Write out, unchanged, the lines from the one holding "reference: PRJ-9579 -> PRJ-2219" to the close of the listing. Both the first and last lines belong in it.
== Supplied entries ==
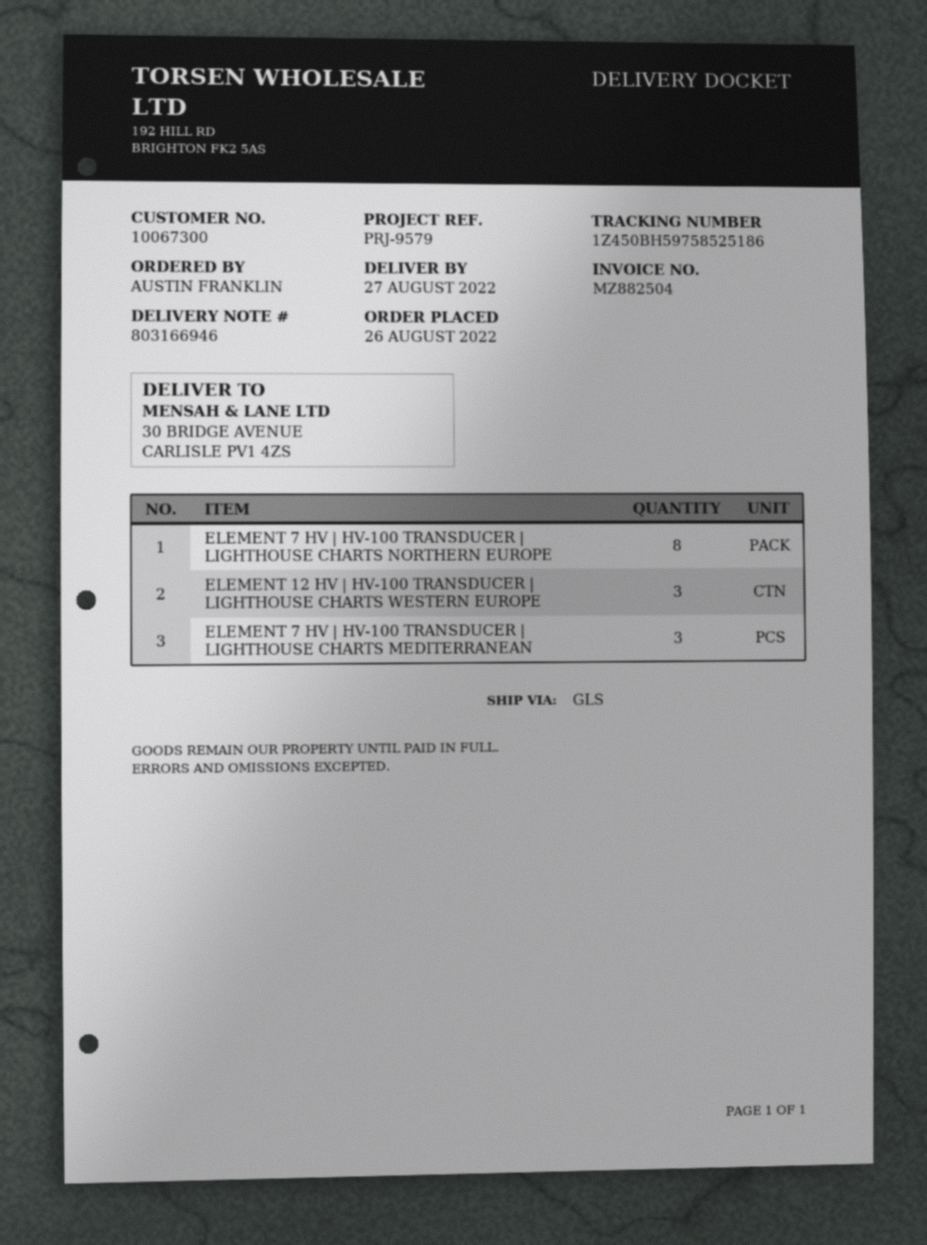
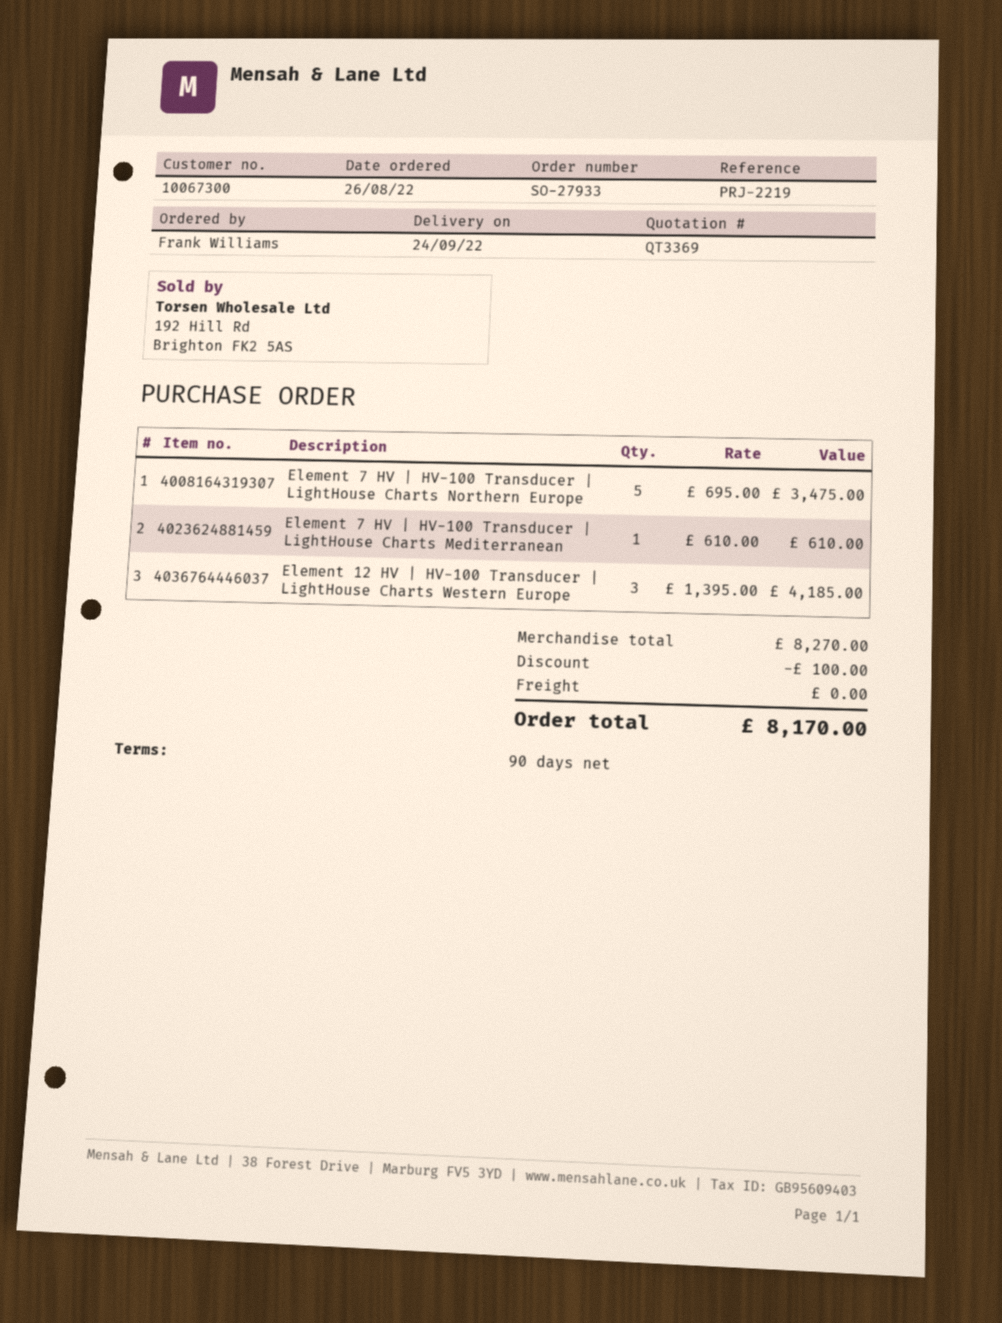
delivery date: 2022-08-27 -> 2022-09-24
reference: PRJ-9579 -> PRJ-2219
ordered by: AUSTIN FRANKLIN -> Frank Williams
ELEMENT 7 HV | HV-100 TRANSDUCER | LIGHTHOUSE CHARTS NORTHERN EUROPE: 8 -> 5
ELEMENT 7 HV | HV-100 TRANSDUCER | LIGHTHOUSE CHARTS MEDITERRANEAN: 3 -> 1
===
Result of the task
reference: PRJ-9579 -> PRJ-2219
ordered by: AUSTIN FRANKLIN -> Frank Williams
ELEMENT 7 HV | HV-100 TRANSDUCER | LIGHTHOUSE CHARTS NORTHERN EUROPE: 8 -> 5
ELEMENT 7 HV | HV-100 TRANSDUCER | LIGHTHOUSE CHARTS MEDITERRANEAN: 3 -> 1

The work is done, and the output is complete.